As you can see, I've created a NodeIterator, and supplied it the description element to start with for iteration. The constant value passed as the filter instructs the iterator to show all nodes. You could just as easily provide values like Node.SHOW_ELEMENT and Node.SHOW_TEXT, which would show only elements or textual nodes, respectively. I haven't yet provided a NodeFilter implementation (I'll get to that next), and I allowed for entity reference expansion. What is nice about all this is that the iterator, once created, doesn't have just the child nodes of description. Instead, it actually has all nodes under description, even when nested multiple levels deep. This is extremely handy for dealing with unknown XML structure!

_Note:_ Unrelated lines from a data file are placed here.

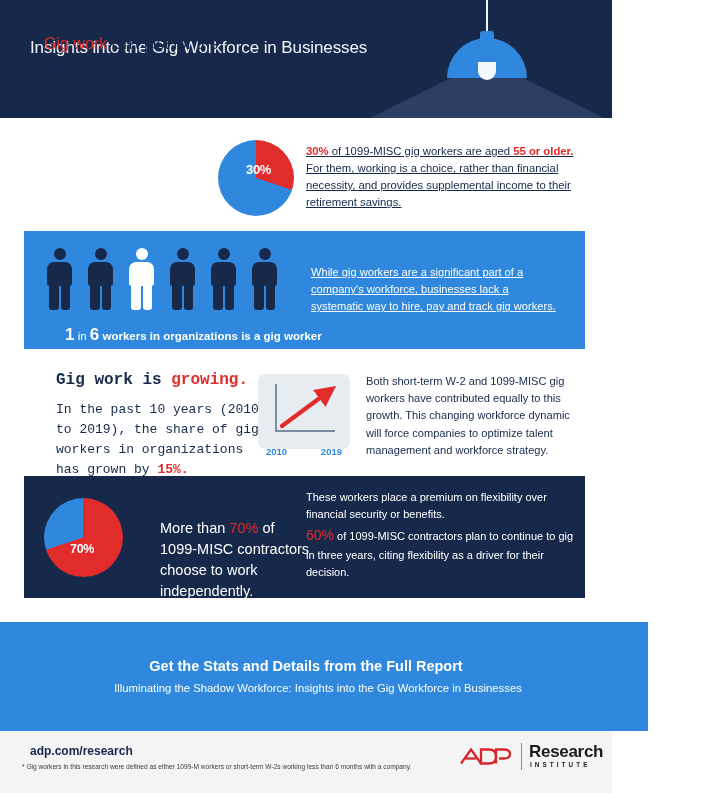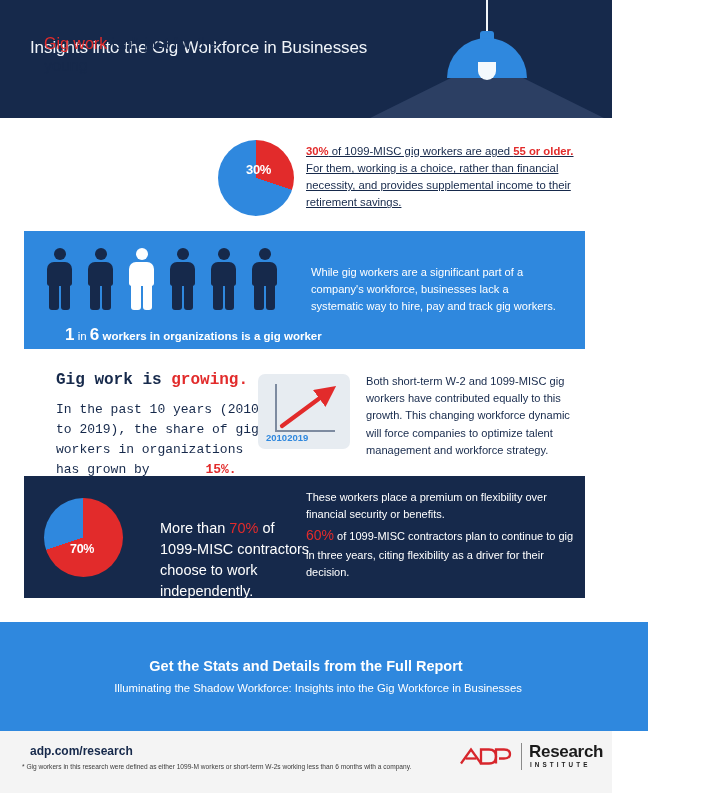"While gig workers are a" .blue-body { text-decoration: none -> underline }
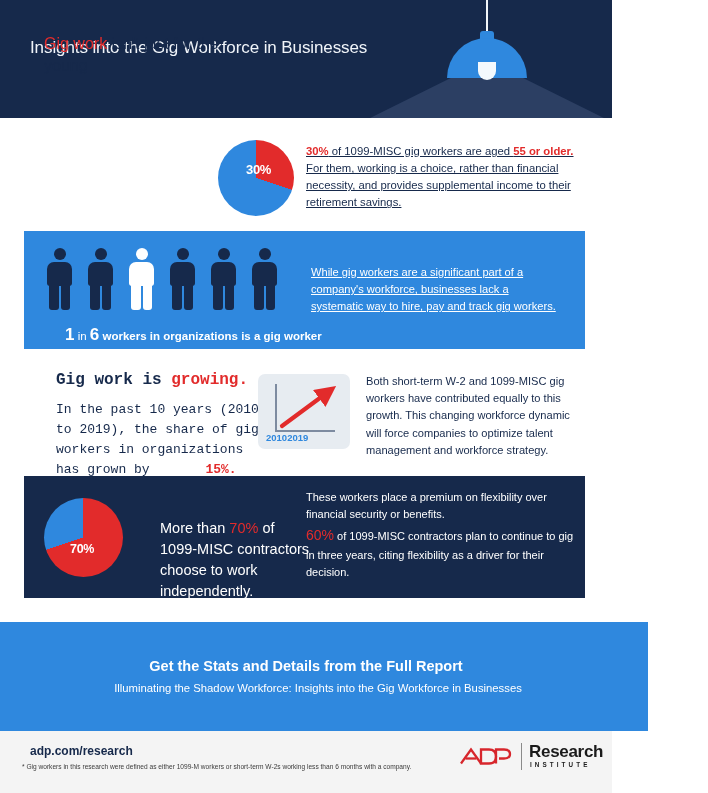"2010" .gc-years { justify-content: none -> space-between; padding: 0 8px -> 14px 8px }
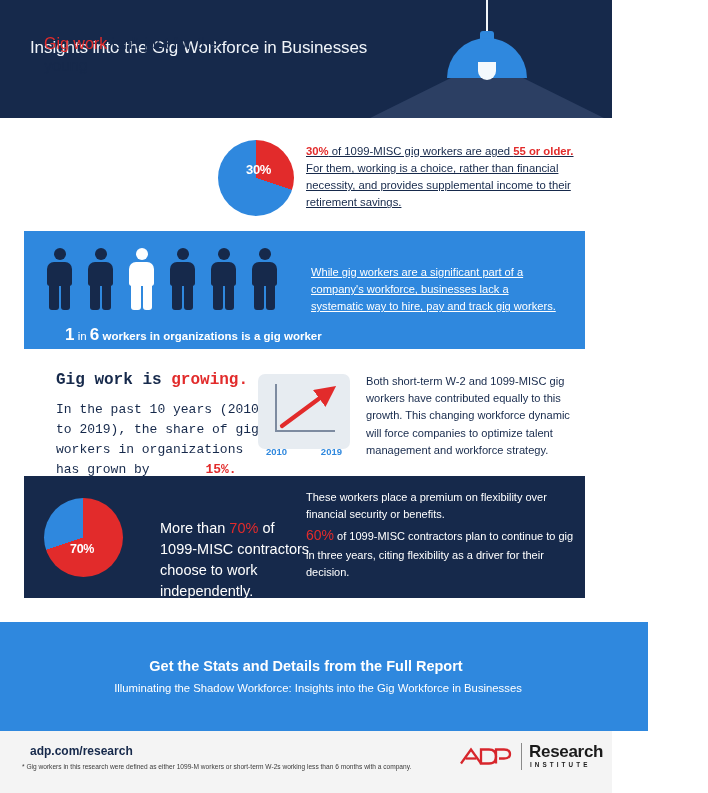"15%." .grow-body b { margin-left: 48px -> none }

At this point, you still have all the nodes, which is not what you want. I added some code (the last while loop) to show you how to print out the element and text node results. You can run the code as is, but it's not going to help much. Instead, the code needs to provide a filter, so it only picks up elements with the formatting desired: the text within an i or b block. You can provide this customized behavior by supplying a custom implementation of the NodeFilter interface, which defines only a single method:

public short acceptNode(Node n);

This method should return NodeFilter.FILTER_SKIP, NodeFilter.FILTER_REJECT, or NodeFilter.FILTER_ACCEPT. The first skips the examined node, but continues to iterate over its children; the second rejects the examined node and its children (only applicable in TreeWalker); and the third accepts and passes on the examined node. It behaves a lot like SAX, in that you can intercept nodes as they are being iterated and decide if they should be passed on to the calling method. Add the following nonpublic class to the ItemSearcher.java source file:

class FormattingNodeFilter implements NodeFilter {

    public short acceptNode(Node n) {
        if (n.getNodeType( ) == Node.TEXT_NODE) {
            Node parent = n.getParentNode( );
            if ((parent.getNodeName( ).equalsIgnoreCase("b")) ||
                (parent.getNodeName( ).equalsIgnoreCase("i"))) {
                return FILTER_ACCEPT;
            }
        }
        // If we got here, not interested
        return FILTER_SKIP;
    }
}

This is just plain old DOM code, and shouldn't pose any difficulty to you. First, the code only wants text nodes; the text of the formatted elements is desired, not the elements themselves. Next, the parent is determined, and since it's safe to assume that Text nodes have Element node parents, the code immediately invokes getNodeName( ). If the element name is either "b" or "i", the code has found search text, and returns FILTER_ACCEPT. Otherwise, FILTER_SKIP is returned.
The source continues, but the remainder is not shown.